She acknowledged the compliment by placing her hand around Gerard’s. The simple wonder of feeling the cool, smooth glass in his hand and the gentle touch of the young woman’s hand around his, hit Gerard with the amazing joy of being alive.

He thought, _I need to make a damn good try at staying alive. That means getting out of here before the warlock gets his claws in me again._

With the lovely Roxanne smiling so intensely at him, he wondered if she might give him the money he needed to get out of town. _Perhaps for services rendered,_ he thought. And he would be only too happy to render the services her smile implied an interest in.

Her next words seemed to confirm that her thoughts were moving in the same direction as his. She said, “Since your money was taken, I imagine you need a place to spend the night?”

“I do,” he answered.

“Then I would be remiss in my duty to a distressed fellow creature if I didn’t invite you home with me.”

Gerard let go of his rum glass and took her hand. He brought it slowly to his lips and kissed it. Roxanne did not giggle, blush, or pull her hand away. Her lack of dismayed reactions, he thought, was a very good sign.

They were holding hands across the table as Roxanne went on, “First, however, you must lend me your company for a stroll along the waterfront. On nights such as this, I always love to watch the moonlight on the water. I suppose it’s… sentimental folly on my part,” she continued, with a self-mocking tinge to her smile. “But it’s a folly I can’t resist.”

“Dear lady,” Gerard said. “I am wholly at your service; on the waterfront as in every other place.”

_Times haven’t changed that much,_ he thought. _Or women haven’t changed much, anyway._ A great many women of his past acquaintance had seemed to be of the belief that going for a stroll to admire the moon negated the impropriety of their actions after the stroll was ended.

He saw no reason to object to the illogic of this train of thought. Gerard Stiles would happily admire the moon, the stars, or any other celestial or terrestrial phenomenon, if by doing so he could make a woman more forthcoming with her favors.

Roxanne slipped her hand out from his and rose to her feet. “I’ll freshen up before we go out,” she said.

He finished the last swallow of his rum and said, “I’ll do the same.”

His first visit to a 20th-century necessary convenience held no major surprises. The hieroglyphic representations on the two doors looked quaint to him, but comprehensible, and the various examples of plumbing in the room were relatively self-explanatory.

Gerard was far more interested in the mirror. He seized the opportunity to wash the few smudges of dirt from his face and remove the bits of leaf and twig that had adhered themselves in his hair. His appearance did not discomfit him much, but it did explain why Roxanne had said he looked like the cat had dragged him in. After checking to ensure that no relics of his supper were lodged between his teeth, he hastened out from the room to rejoin Roxanne.

Arm-in-arm they strolled along the pier. It took Gerard some getting used to, walking alongside a lady without needing to leave room for her voluminous skirts. Roxanne’s figure-hugging outfit made him feel like he was stepping out with a young lovely in India or thereabouts. Considering some of his memories of the fair sex in that corner of the world, he thought he could look forward to a perfect night if the beautiful Roxanne shared some of their talents.

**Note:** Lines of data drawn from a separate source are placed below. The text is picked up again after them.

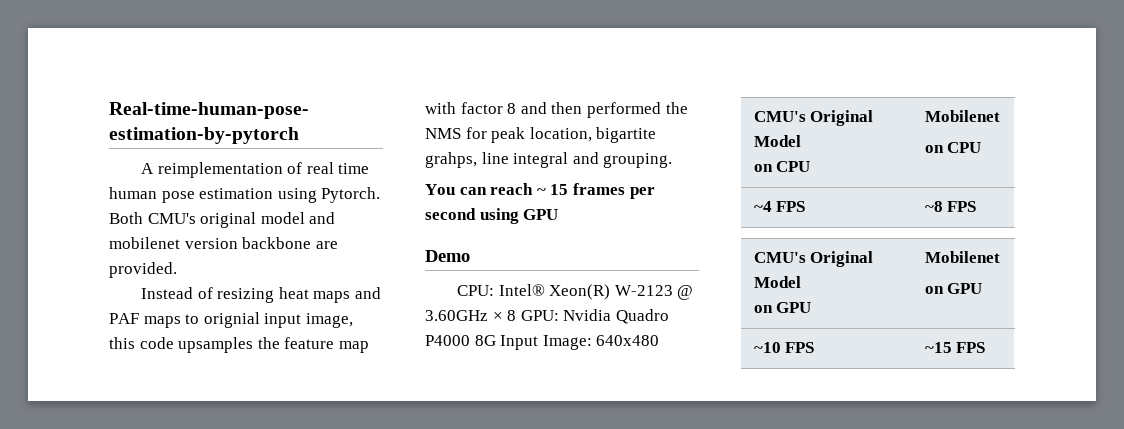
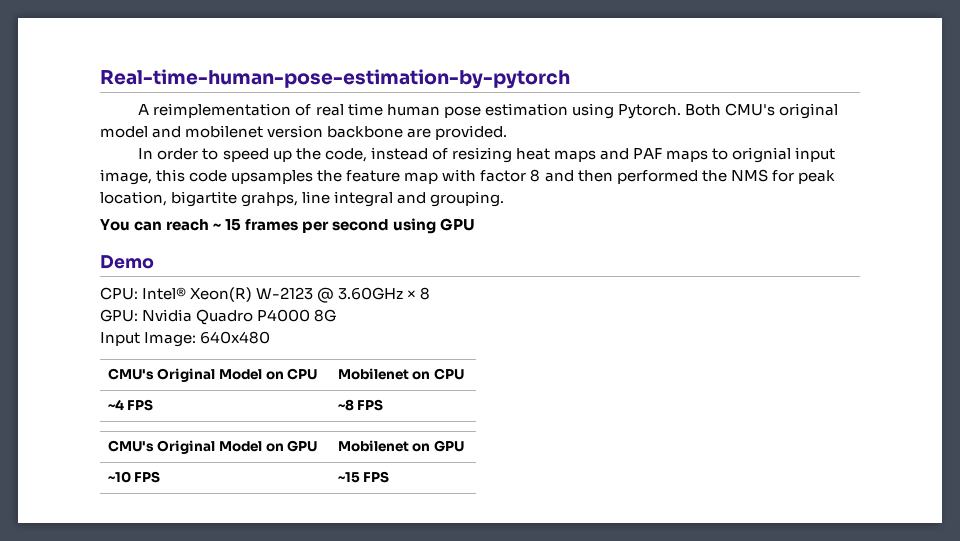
[140,287,193,299] Instead -> [138,147,428,162] In order to speed up the code, instead
(517, 315) none -> (431, 293) //
(496, 340) none -> (337, 315) //
(801, 141) // -> (263, 374) none
(1000, 116) // -> (409, 374) none
(801, 282) // -> (263, 446) none
(1000, 257) // -> (409, 446) none

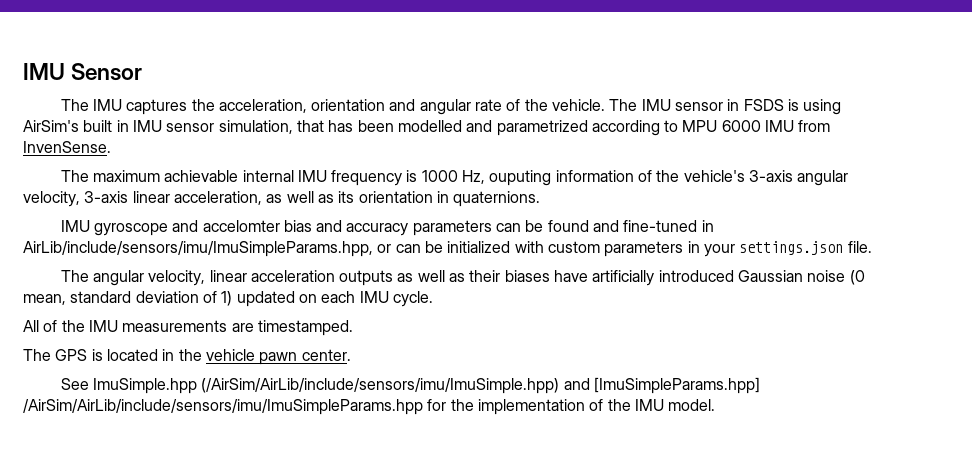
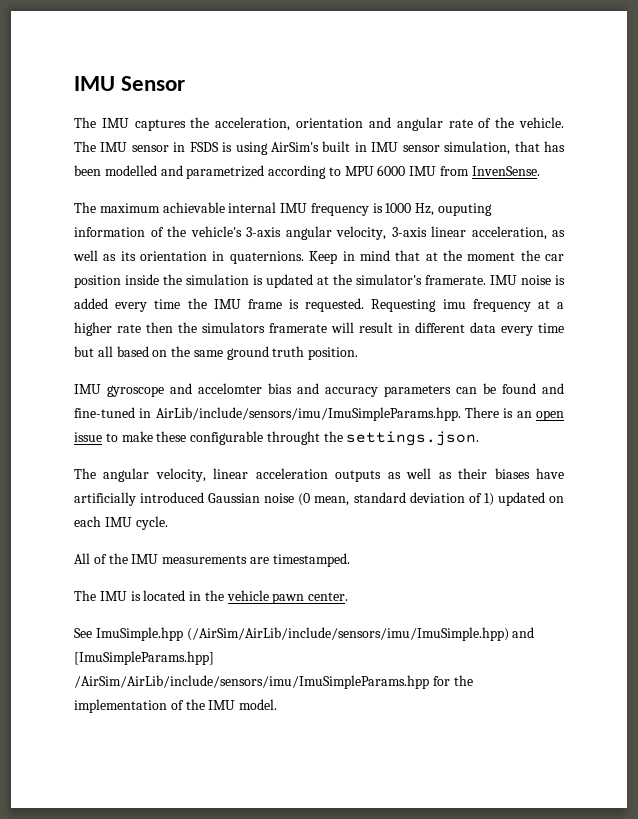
(541, 199) none -> [309,250,564,264] [74,274,565,288] [74,298,564,312] [74,322,564,336] [74,346,359,360] Keep in mind that at the moment the car position inside the simulation is updated at the simulator's framerate. IMU noise is added every time the IMU frame is requested. Requesting imu frequency at a higher rate then the simulators framerate will result in different data every time but all based on the same ground truth position.
[23,241,872,257] AirLib/include/sensors/imu/ImuSimpleParams.hpp, or can be initialized with custom parameters in your settings.json file. -> [155,407,564,421] [74,431,480,446] AirLib/include/sensors/imu/ImuSimpleParams.hpp. There is an open issue to make these configurable throught the settings.json.
[55,349,88,361] GPS -> [99,591,127,601] IMU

_Ingrate,_ he told himself impatiently. _It’s already a perfect night, because it’s the night you came back to life. It’s perfect so long as you can stay alive and get away from this town. Food and money and the pleasures of feminine pulchritude are all just icing on the cake._

_It would be just like me to throw away my chance for life because I’ve lost myself in some young lady’s charms. What if the warlock arranged this encounter with Roxanne? What if he sent her to distract me, so I don’t get away from him?_

_Calm down, idiot,_ his thoughts snarled. _Don’t start panicking about the warlock controlling everything. Just do what you can to please this woman, get some money out of her if possible, and get the hell out._

The familiar smells of the sea did something to calm his nerves. The once-familiar Collinsport waterfront seemed weirdly alien in the blaze of electrical street lamps. It also seemed alien from the waterfront he remembered in its apparent lack of prostitutes.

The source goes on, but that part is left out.